Demanding Accountability
After hundreds of years of exploiting the Global South, the largest polluting companies and governments must take responsibility. That must include regulating banks that are funding the climate crisis and making the fossil fuel and agribusiness industries disproportionately responsible for emissions at the centre of paying for a radical just transition.
Without addressing the root causes that keep communities in the Global South on the threshold of climate-economic-health disasters, calling for enhanced public climate financing from developed countries most responsible is insufficient. Meaningful climate reparations require systems change to reckon with colonial pasts and gives frontline communities freedom to fight climate change, Covid-19 and precarity in the present.
In movements around the world there is a growing chorus of demands for climate reparations – seeking repair from those countries who have caused and perpetuated harm. Forms of reparation have included apologies, compensation, commemorations, promises or legislative changes to stop the harms, and commitments as well as policies to ensure they are never repeated.
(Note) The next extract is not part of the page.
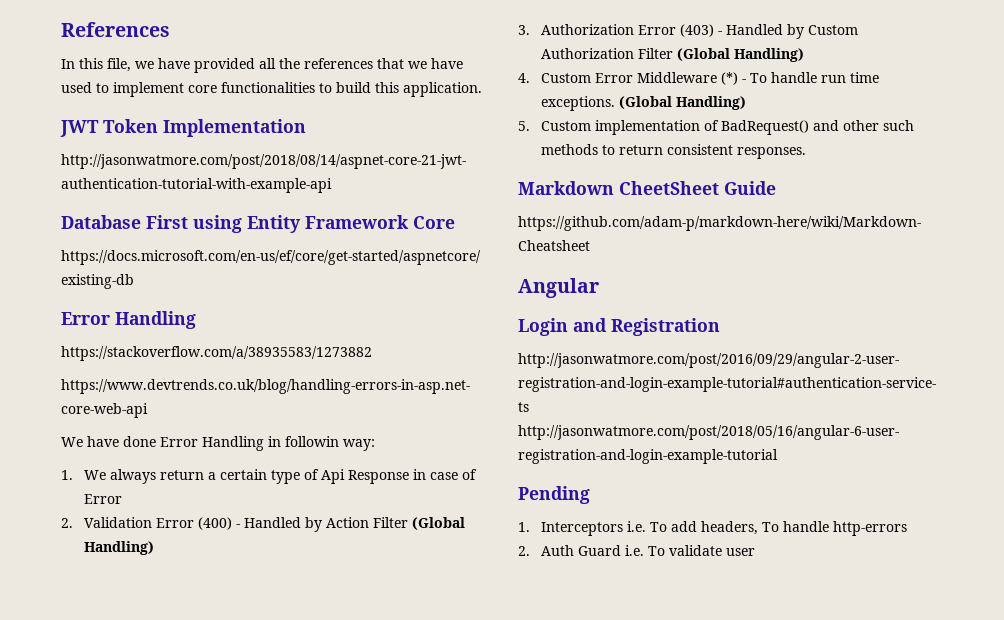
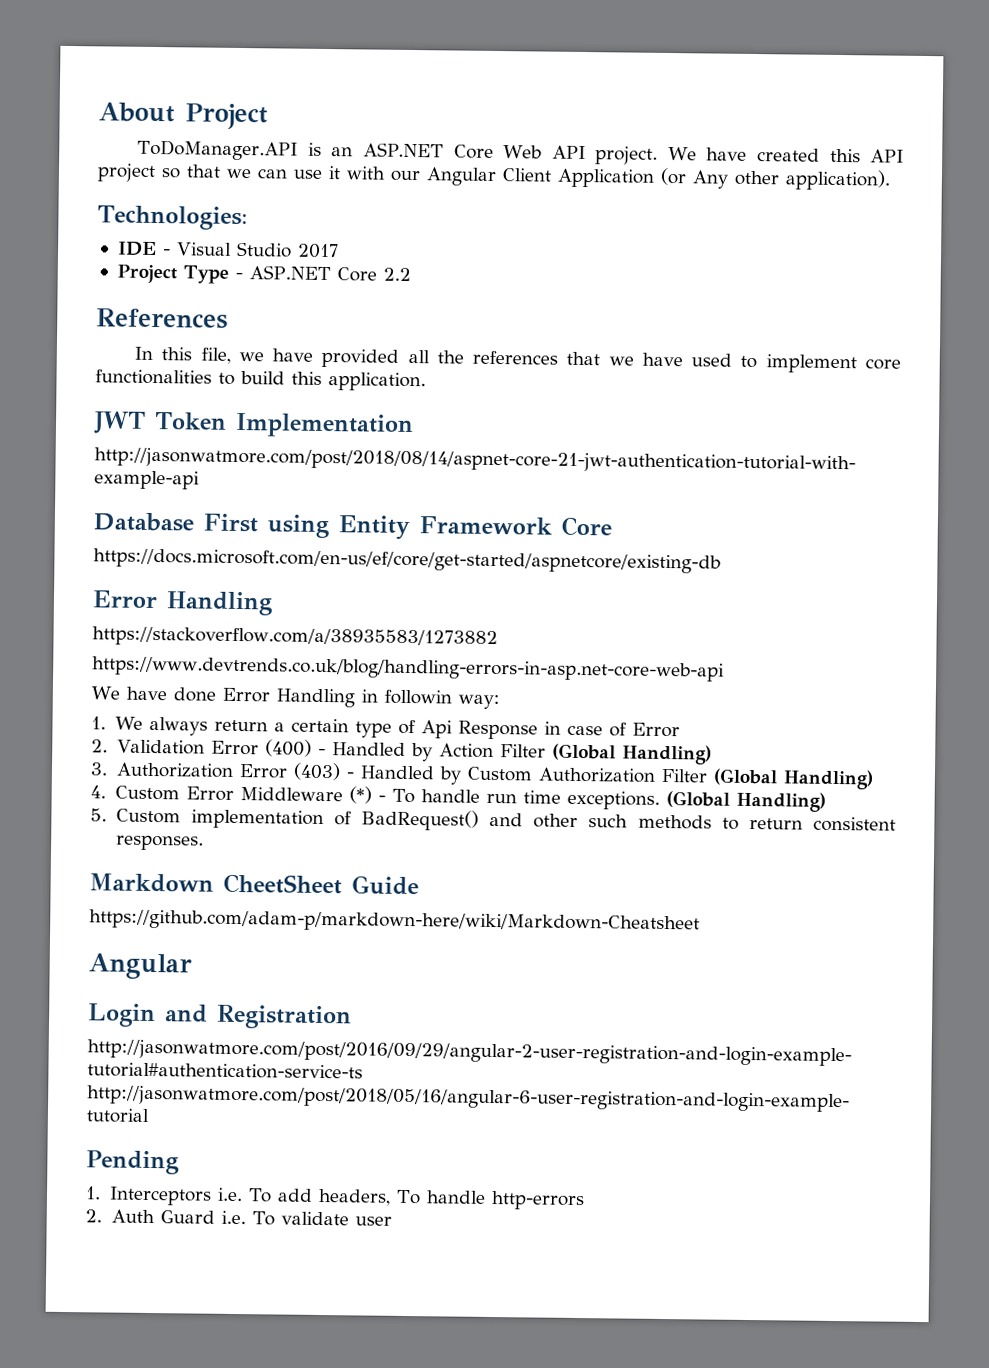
+ About Project
+ ToDoManager.API is an ASP.NET Core Web API project. We have created this API project so that we can use it with our Angular Client Application (or Any other application).
+ Technologies:
+ IDE - Visual Studio 2017
+ Project Type - ASP.NET Core 2.2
Calls for reparation include those affected by slavery, torture, genocide, apartheid, colonialism, war, and more.
The case for reparations
Climate reparations acknowledges that ways of trading, our relationships to one another and the natural world, and our social relationships all changed irrevocably under colonialism. These histories set us on a trajectory that led to colonisers both being responsible for the devastation wrought by brutal colonial practices like slavery, and disproportionately for the greenhouse gas emissions driving unprecedented floods, storms, droughts, disease spread and more. At its core, climate reparations is about coming together to imagine how to repair these injustices.
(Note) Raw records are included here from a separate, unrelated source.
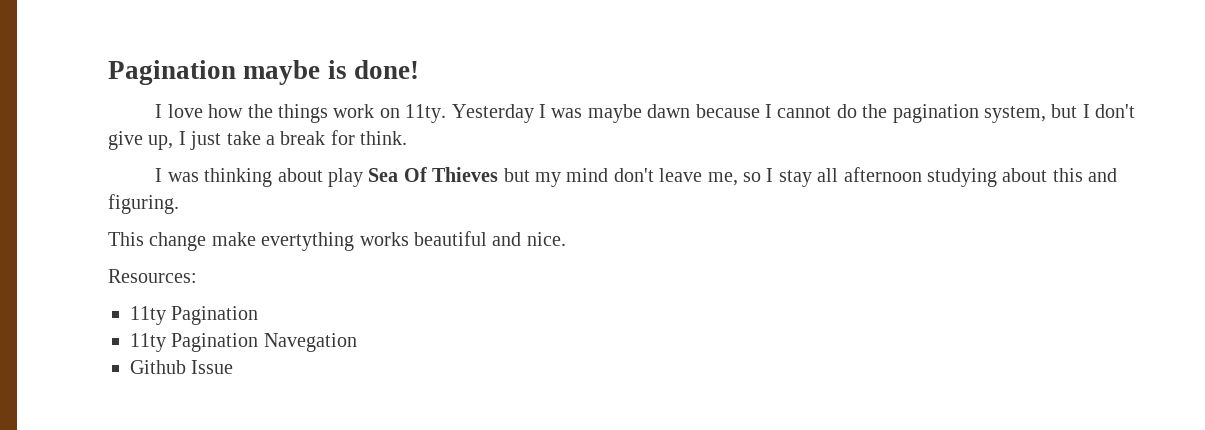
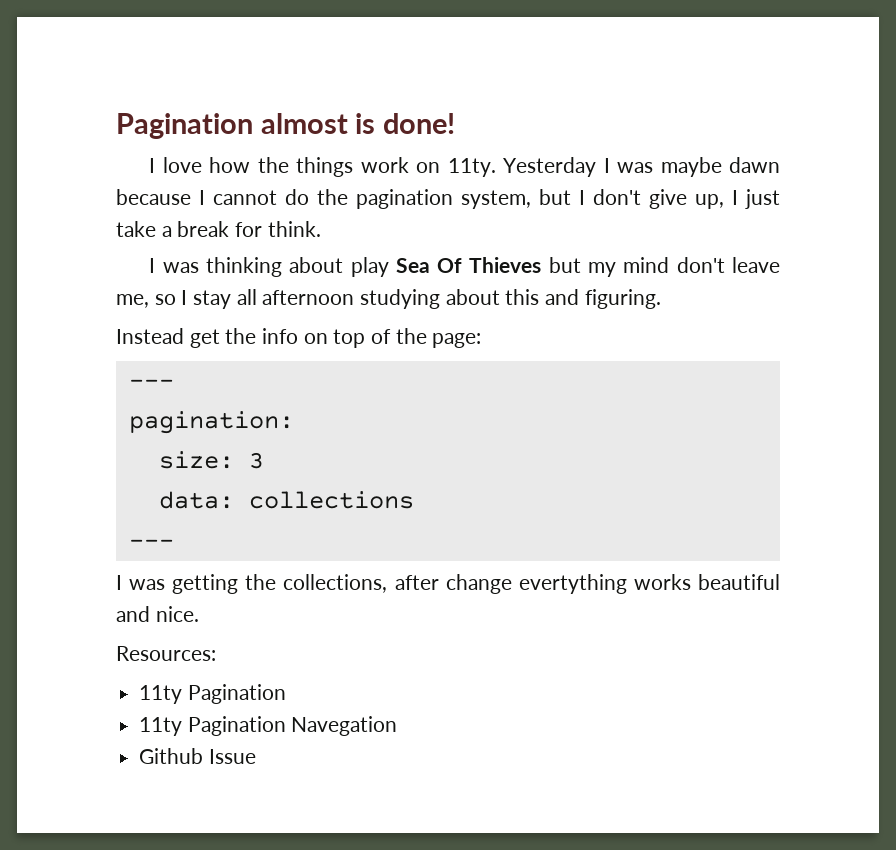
- Pagination maybe is done!
+ Pagination almost is done!
- This change make evertything works beautiful and nice.
+ Instead get the info on top of the page:
+ ---
+ pagination:
+ size: 3
+ data: collections
+ ---
+ I was getting the collections, after change evertything works beautiful and nice.

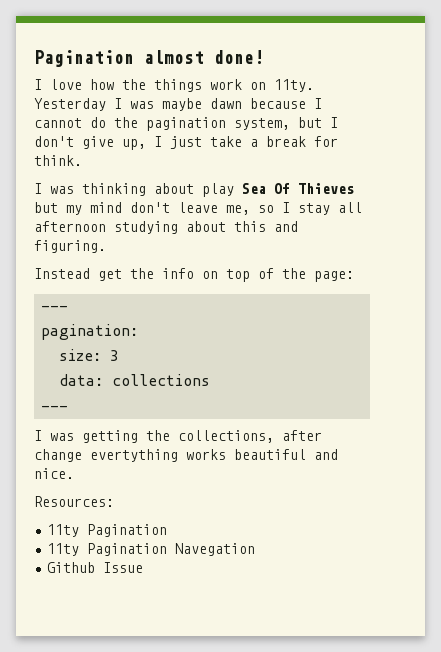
- Pagination almost is done!
+ Pagination almost done!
Within the UN climate change negotiations, countries on the front lines have been demanding equity for decades. They have fought for a fair approach which would see those countries that contributed most to the climate crisis decarbonise first, and provide finance to others. And more recently, they have fought for measures to address ‘loss and damage’ from those countries in the global north that are most responsible. These promises were hard won but global north governments have thus far failed to deliver on them.
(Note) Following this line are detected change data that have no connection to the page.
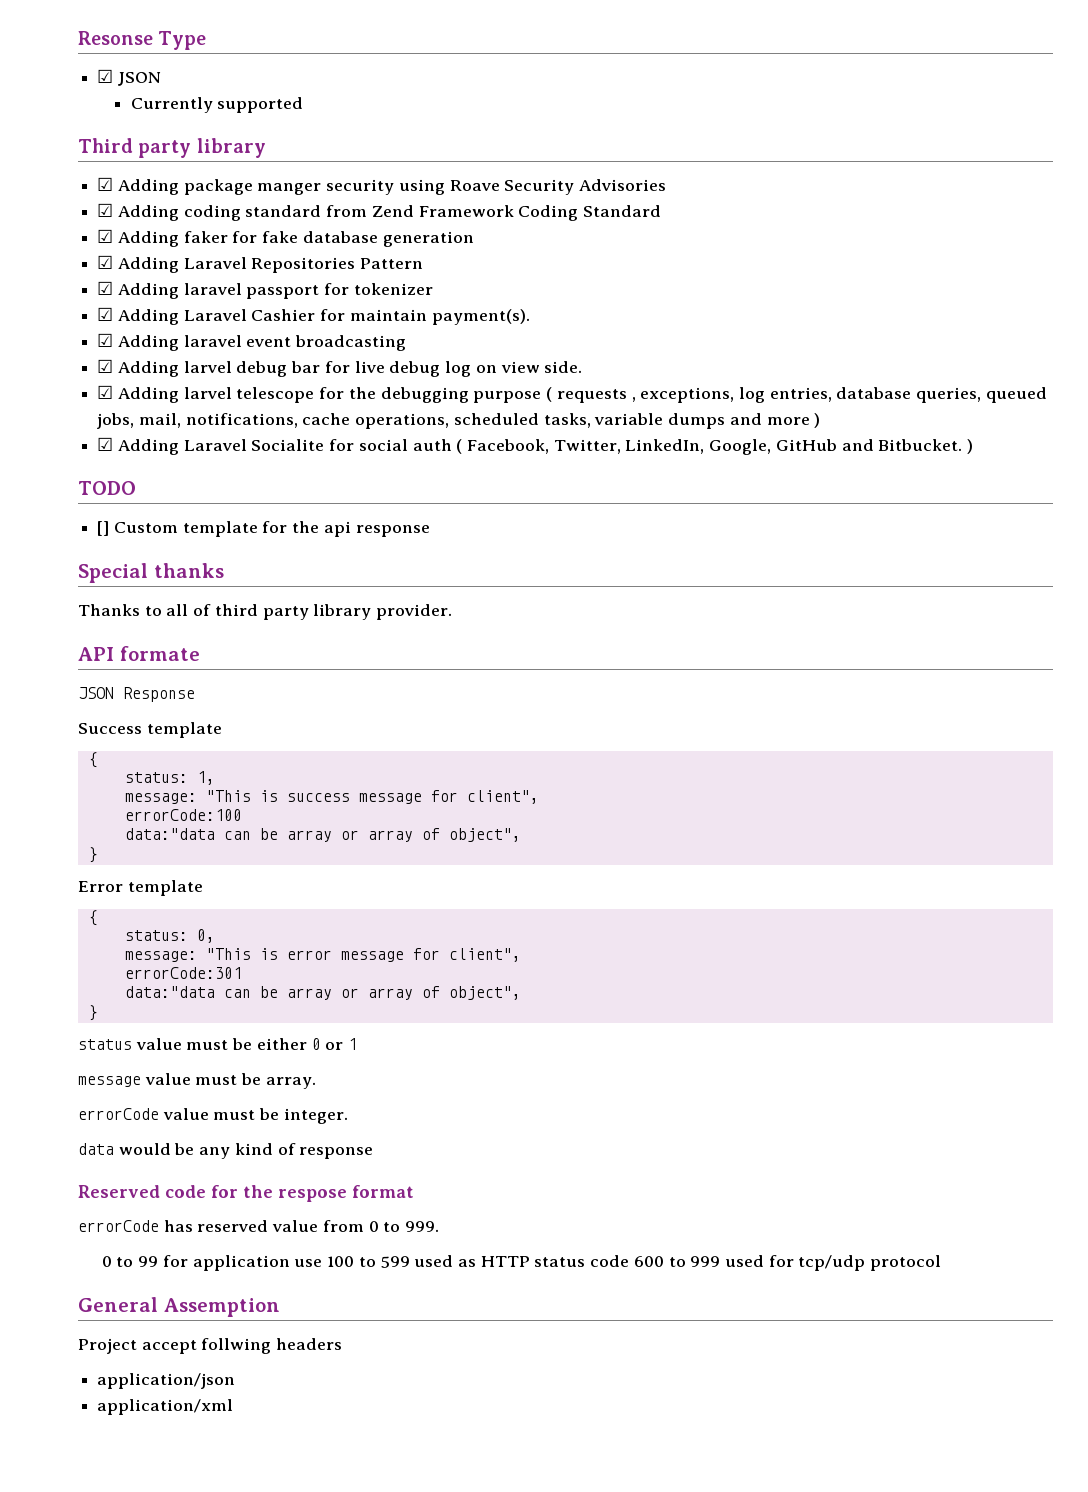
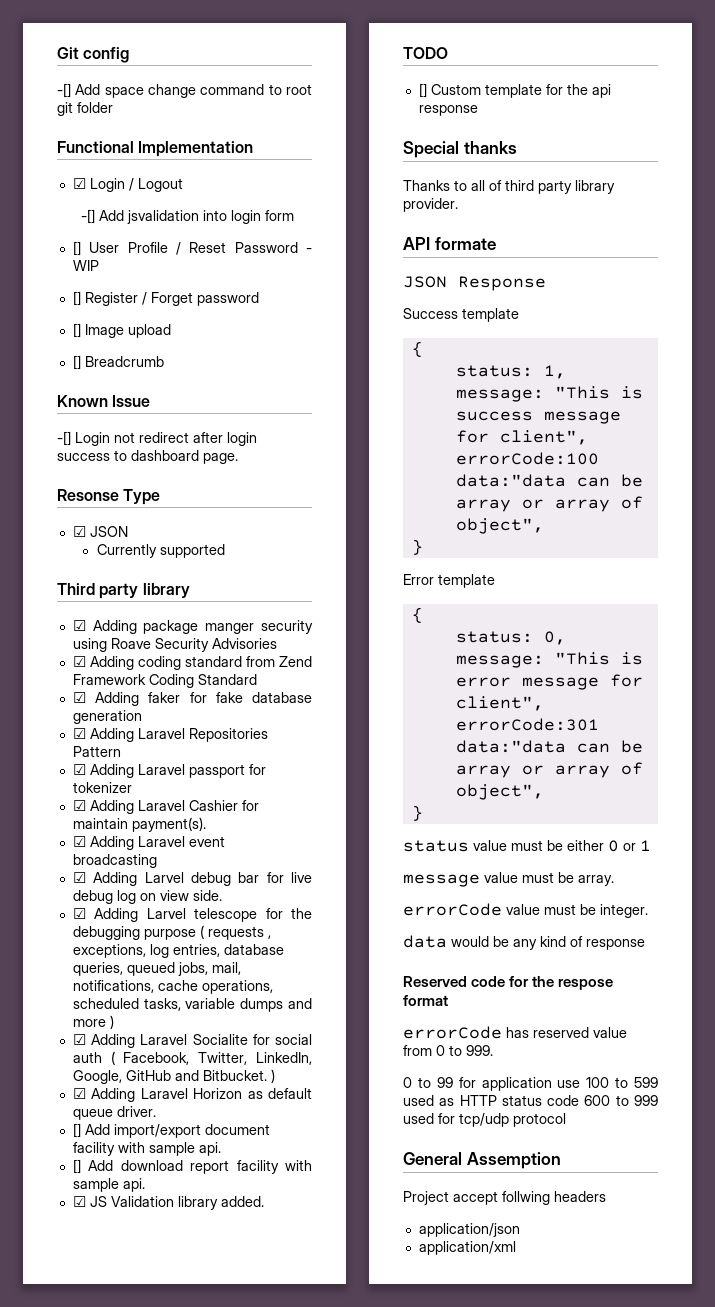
+ Git config
+ -[] Add space change command to root git folder
+ Functional Implementation
+ ☑ Login / Logout
+ -[] Add jsvalidation into login form
+ [] User Profile / Reset Password - WIP
+ [] Register / Forget password
+ [] Image upload
+ [] Breadcrumb
+ Known Issue
+ -[] Login not redirect after login success to dashboard page.
- ☑ Adding laravel passport for tokenizer
+ ☑ Adding Laravel passport for tokenizer
- ☑ Adding laravel event broadcasting
+ ☑ Adding Laravel event broadcasting
- ☑ Adding larvel debug bar for live debug log on view side.
+ ☑ Adding Larvel debug bar for live debug log on view side.
- ☑ Adding larvel telescope for the debugging purpose ( requests , exceptions, log entries, database queries, queued jobs, mail, notifications, cache operations, scheduled tasks, variable dumps and more )
+ ☑ Adding Larvel telescope for the debugging purpose ( requests , exceptions, log entries, database queries, queued jobs, mail, notifications, cache operations, scheduled tasks, variable dumps and more )
+ ☑ Adding Laravel Horizon as default queue driver.
+ [] Add import/export document facility with sample api.
+ [] Add download report facility with sample api.
+ ☑ JS Validation library added.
But loss and damage finance is only a small part of the broader vision for climate justice. Reparations can’t be limited to writing a cheque – we must transform the systems that oppress us in the first place. We must move away from our current extractive economic model which exploits people and the natural world for profit; away from colonial borders and racist immigration policy; away from the theft of land from indigenous people and subsistence farmers.
The call for climate reparations is about making those who did the most to cause the climate crisis take responsibility for their impacts. Countries in the Global South have contributed the least to cause the climate crisis, yet are experiencing the worst impacts of climate breakdown, from economic damages to the loss of people’s lands and cultures.
By climate reparations, we mean that countries must stop doing harm, by rapidly cutting their carbon emissions; repair harm, by providing technology and finance to support people around the world to adapt to the crisis; and compensate for harm that cannot be repaired, via payments to Global South countries for loss and damage.
The UN Environment Programme’s Adaptation Gap Report (2022) conservatively estimates that around $500 billion a year is needed for climate adaptation measures alone.
We envision a world in which communities have the agency to define what well-being means for them in line with our planet’s available resources. Our struggles are all connected, and true repair can only be achieved when we build power together to fight injustice.